CSC 468 Project.

MiniNXBase Tokenizer Speicification.
-----------------------------------


1. Outline

MiniNXBase tokenizer has to implement the following functionality:

- input a string;
- traverse the string and break it into individual tokens;
- construct a list of tokens corresponding to the string;
- output the list of tokens;
- provide functionality to manipulate the list of tokens.

As input, the tokenizer is to take the strings specifying MiniXBase
commands. MiniXBase commands are described in the Project Description
document.

2. Implementation issues.

 The tokenizer is to be implemented in Java. While its final architecture
 may be more extensive, the following classes must be implemented.

 * public class MXBtokenizer

   The main tokenizer class, it will contain the actual tokenizer/lexical
   analyzer code.

 * public class Token

   elements of class Token represent individual tokens constructed by
   the methods of class MXBtokenizer.

 * public class TokenList

    represents a list of Token elements. The output of the tokenizer
    method is an instance of this class.


3. Class details

   Here, we list a number of functions that MUST be implemented for each of the
   three classes. These functions are designed to become the interface between
   the MiniXBase code and the tokenizer and its output. The final implementation
   may, contain other functionality.


   public class Token

      private <...>  Type;
      private String Value;

      public <...> GetType();
      public String GetValue();

      public int SetType(<...> T);
      public int SetValue(String V);


  Comments:
    - <...> means that the type of the attribute Type of class Token is to be
      determined by the developer. It can be an integer type, or it can be an
      enumeration of the types (the list and description of the types are given
      below).
    - the outputs of SetType() and SetValue() methods are "error codes".


   public class TokenList

      public Token  Pop();
      public Token  Head();

      public int InsertToken(Token T);
      public boolean IsEmpty();


  Comments:
    - Pop(); removes the head token from the TokenList object;
    - Head(); returns the head token without removing it from the list.
    - all-in-all, TokenList, really, behaves like a stack.

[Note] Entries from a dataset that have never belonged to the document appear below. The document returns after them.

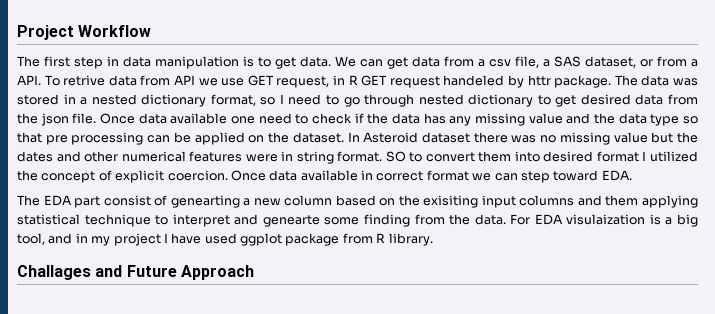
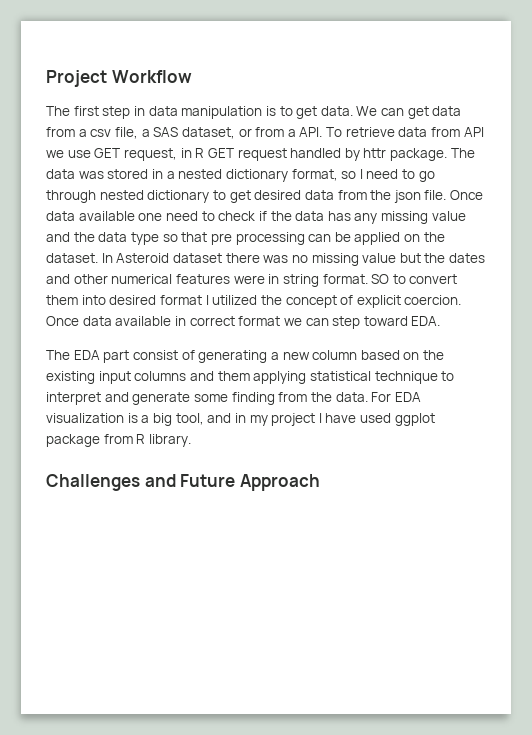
[63,75,106,86] retrive -> [345,127,395,137] retrieve
[443,75,505,86] handeled -> [290,148,342,158] handled
[170,195,240,208] genearting -> [198,350,268,363] generating
[423,195,479,208] exisiting -> [46,371,95,384] existing
[262,215,320,227] genearte -> [132,392,191,405] generate
[566,214,646,225] visulaization -> [46,413,124,423] visualization
[17,265,91,280] Challages -> [46,474,140,491] Challenges

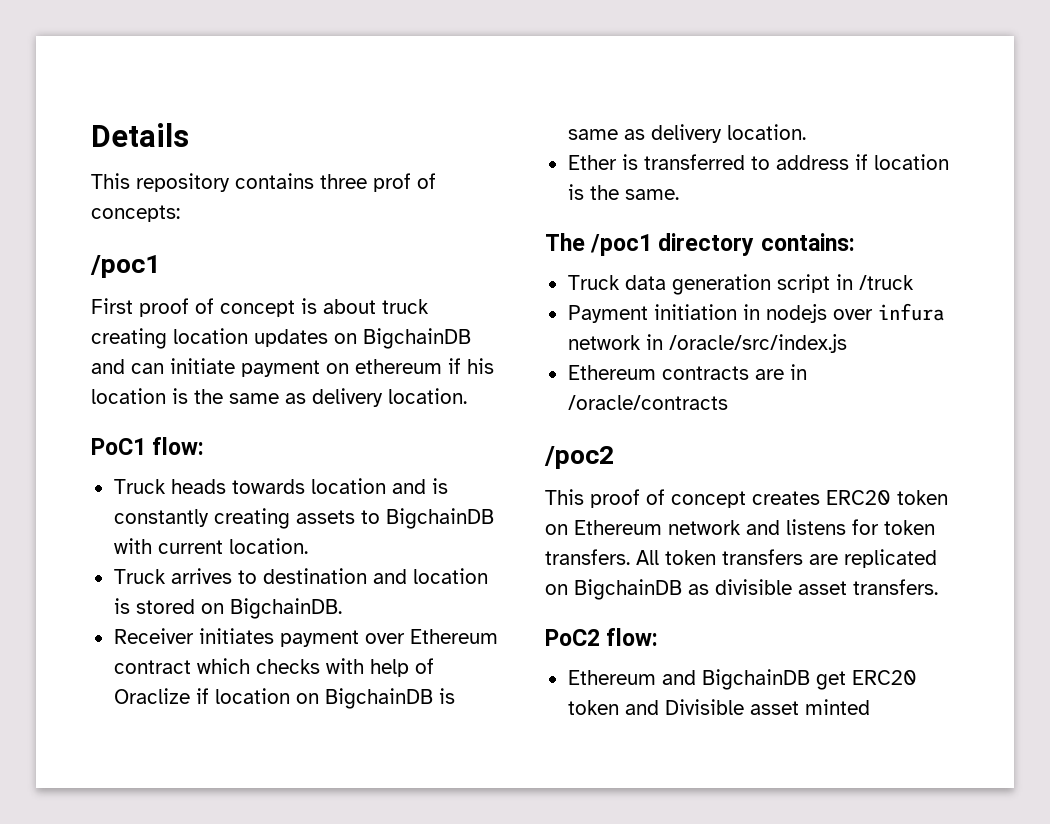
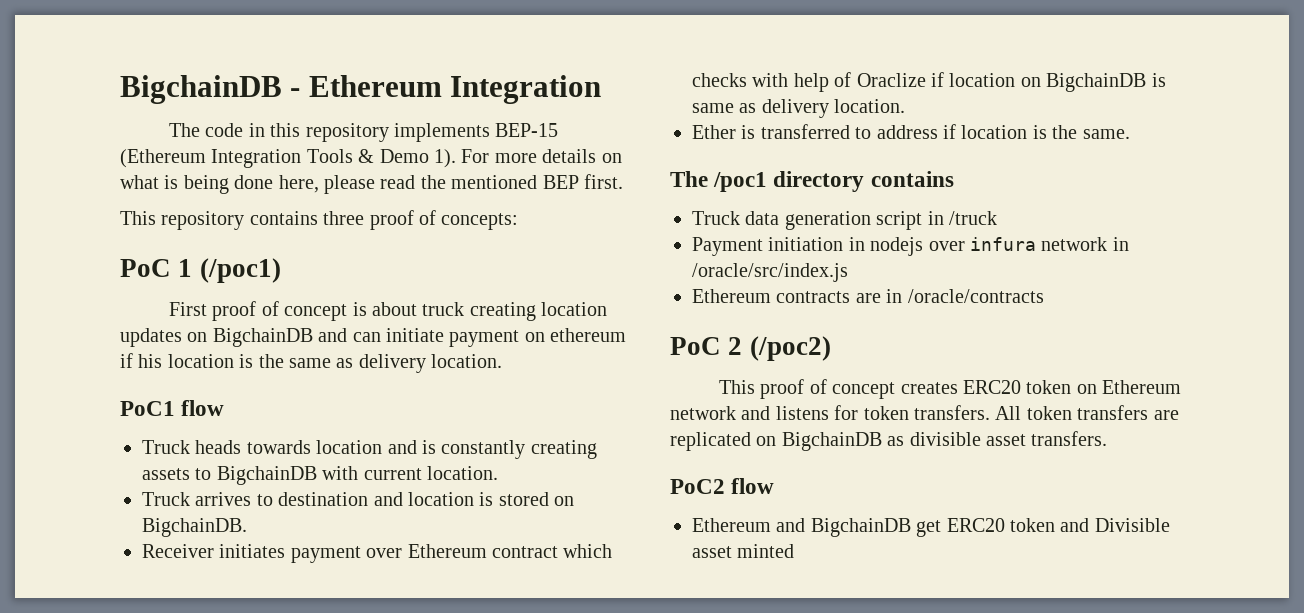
[91,123,189,147] Details -> [120,75,602,104] [168,123,559,142] [120,149,622,168] [120,174,623,194] BigchainDB - Ethereum Integration // The code in this repository implements BEP-15 (Ethereum Integration Tools & Demo 1). For more details on what is being done here, please read the mentioned BEP first.
[373,173,411,192] prof -> [369,210,414,230] proof
[90,255,160,278] /poc1 -> [120,258,281,283] PoC 1 (/poc1)
[152,437,205,455] flow: -> [181,400,225,416] flow
[760,233,855,251] contains: -> [870,171,954,187] contains
[544,446,614,469] /poc2 -> [670,336,831,361] PoC 2 (/poc2)
[606,628,659,646] flow: -> [731,478,775,494] flow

    public class MXBtokenizer

       public TokenList  Tokenize(String Command);

   Comments: Tokenize() takes as input a string that contains a MiniXBase
      command. It must break the string into individual tokens and construct
      their list in the output. For each token, its type (see below) and its
      value - i.e., the part of the string that forms the token, must be
      determined and stored in a Token instance.


 4. Token types.

     The following token types must be supported.


  (1) Token Type:  Separator

      Description: Tokens of type Separator serve to separate parts of XPLite expression.

      Possible Values: "::"
                       "/"
		       "["
		       "]"
                       ")"
                       

  (2) Token Type: Keyword

       Description: MiniXBase command keywords.

       Possible Values: "CREATE"
                         "Create"
			 "create"
			 "INSERT"
			 "Insert"
			 "insert"
			 "DROP"
			 "Drop"
			 "drop"
			 "LIST"
			 "List"
			 "list"
                         "STATS" 
                         "Stats"
                         "stats"
                         "FILE"
                         "File"
                         "file"
                         "XML"
                         "Xml"
                         "xml"
                         "CLEAR"
                         "Clear"
                         "clear"
                         "DELETE"
                         "Delete"
                         "delete"
      Note: for simplicity, convert all values in the Token instances into ALLCAPS.
            That is, if the actual string contains "Create", Token.Value for it
            has to be "CREATE", etc...

   (3) Token Type: Axis

       Description: keywords for XPLite axes.

       Possible Values:  "self"
                         "child"
			 "parent"
			 "following-sibling"
			 "preceding-sibling"
                         "following"
                         "preceding"
                         "ancestor"
                         "descendant"
			 "attribute"

       Comments: Axis values are case-sensitive, that is, must be all lowercase.

   (4) Token Type: Operator

       Description: comparison operators

       Possible Values: "="
                        "<>"
			"<"
			">"
			">="
			"<="


    (5) Token Type: Function

        Description: an id that ends with "(". Used in the predicate and nodetest parts
	of the XPLite expressions.

	Possible Values: all nodetests and standard functions:
                      "node("
                      "attribute("
                      "text("
                      "position("
                      "last("
                      "count("
                      "not("
                      "true("
                      "false("
        

    (6) Token Type: Other

        Description: identifiers, values, and more.

	Possible values: any combination of ASCII characters between two tokens of types (1)-(5),
	and/or whitespace.  Used for Repository Names, Element and Attribute names and
	function values. E.g., "MyRepository", "x", "root", ""Hello!"", "2"...


        Comment: tokens of type Other cannot match keywords and axis names. That is,
	repository names such as "Create" or "parent" are not allowed. Note that "Create"
	may be a value of a function: the token value would be ""Create"" (that is,
	one pair of double quotes is a part of the token value itself).